Mathematical modeling and parametric optimization of surface roughness for evaluating the effects of fused deposition modeling process parameters on ABS material

Abstract

Fused deposition modeling (FDM) technology is production devices that use plastic material in the semi-molten state to harvest the products directly from the CAD model. This study describes the development of mathematical models to predict the effects of significant process parameters of the FDM on the surface roughness of ABS material. Experiments were planned as per Taguchi orthogonal array. Experiments were conducted under different printing input parameters of layer thickness, orientation angle, and infill angle. Response surface methods (RSM) have been employed to develop a predictive mathematical model in terms of controllable input parameters. Analysis of Variance (ANOVA), main effect and interaction plot, 3D surface, and contour plot were used to investigate the influence of various printing parameters on surface roughness.
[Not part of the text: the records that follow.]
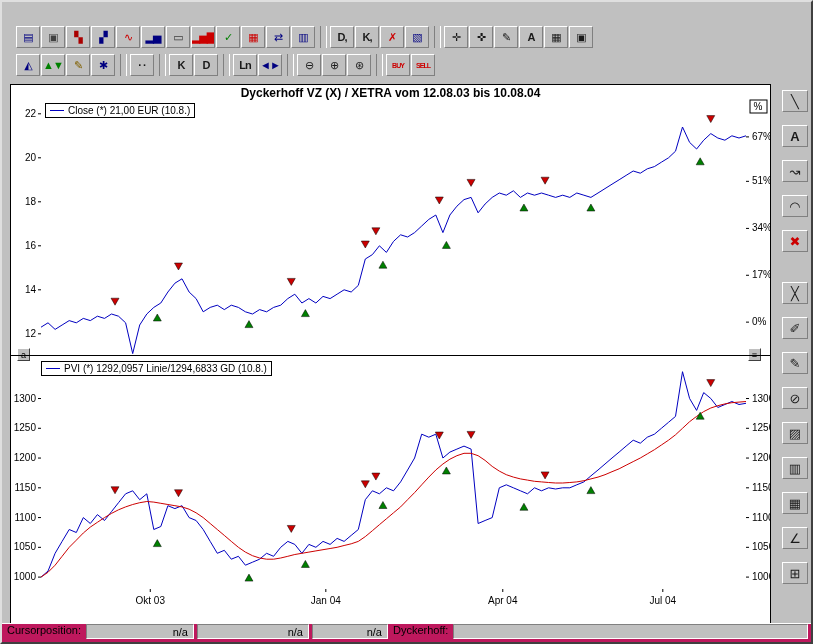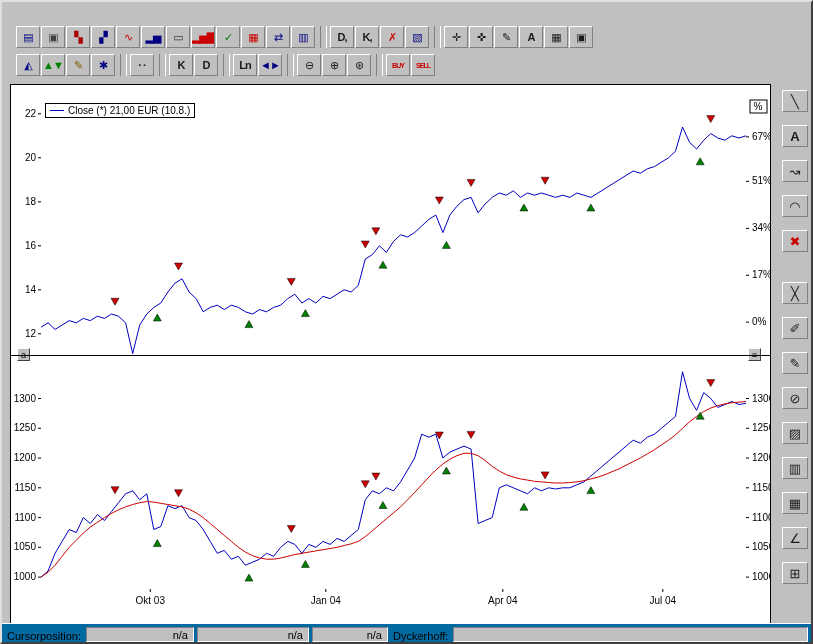"Dyckerhoff VZ (X) / XETRA" div.chart-title { html: none -> <div>Dyckerhoff VZ (X) / XETRA vom 12.08.03 bis 10.08.04</div> }
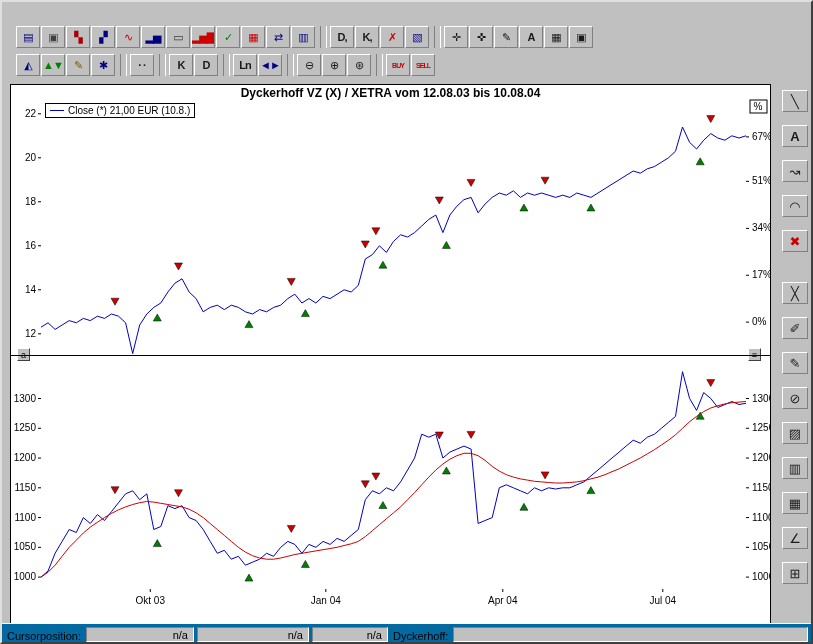"PVI (*) 1292,0957 Linie/1294,6833 GD" div.legend { html: none -> <div> <span></span> <span>PVI (*) 1292,0957 Linie/1294,6833 GD (10.8.)</span> </div> }
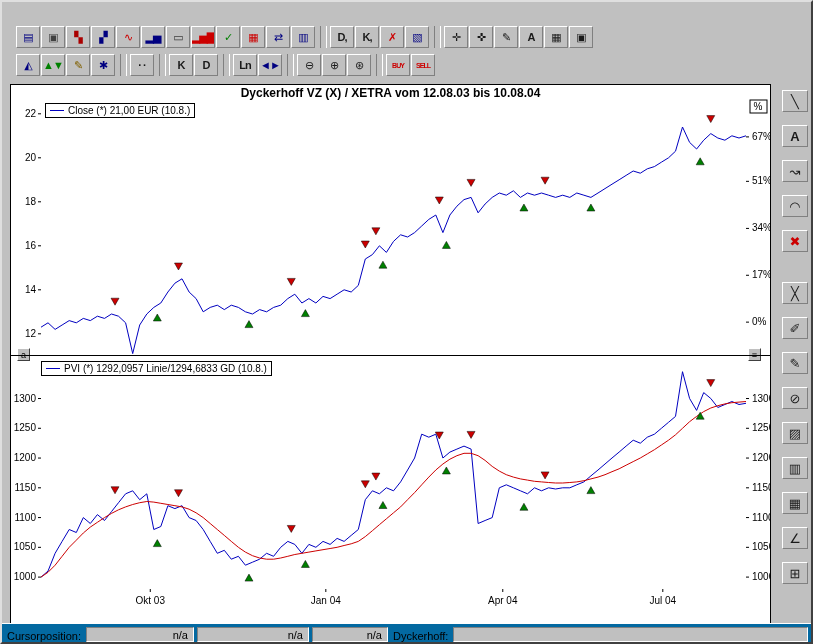"Cursorposition:" .statusbar { align-items: flex-end -> flex-start; background: #0369a1 -> #be185d }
Finally, Taguchi methodology and RSM approaches have been applied successfully for the optimization of surface roughness (Ra) in FDM printing parts. It was observed that the models can adequately describe the responses within the ranges considered as the maximum error percent in the prediction of mean Ra and S/N ratio of Ra are 14.61% and 18.83% respectively, which is in good agreement. The optimal combination of printing process parameters obtained indicates that optimum surface quality is layer thickness at 0.1mm, orientation angle at 0º, and infill angle at 0º.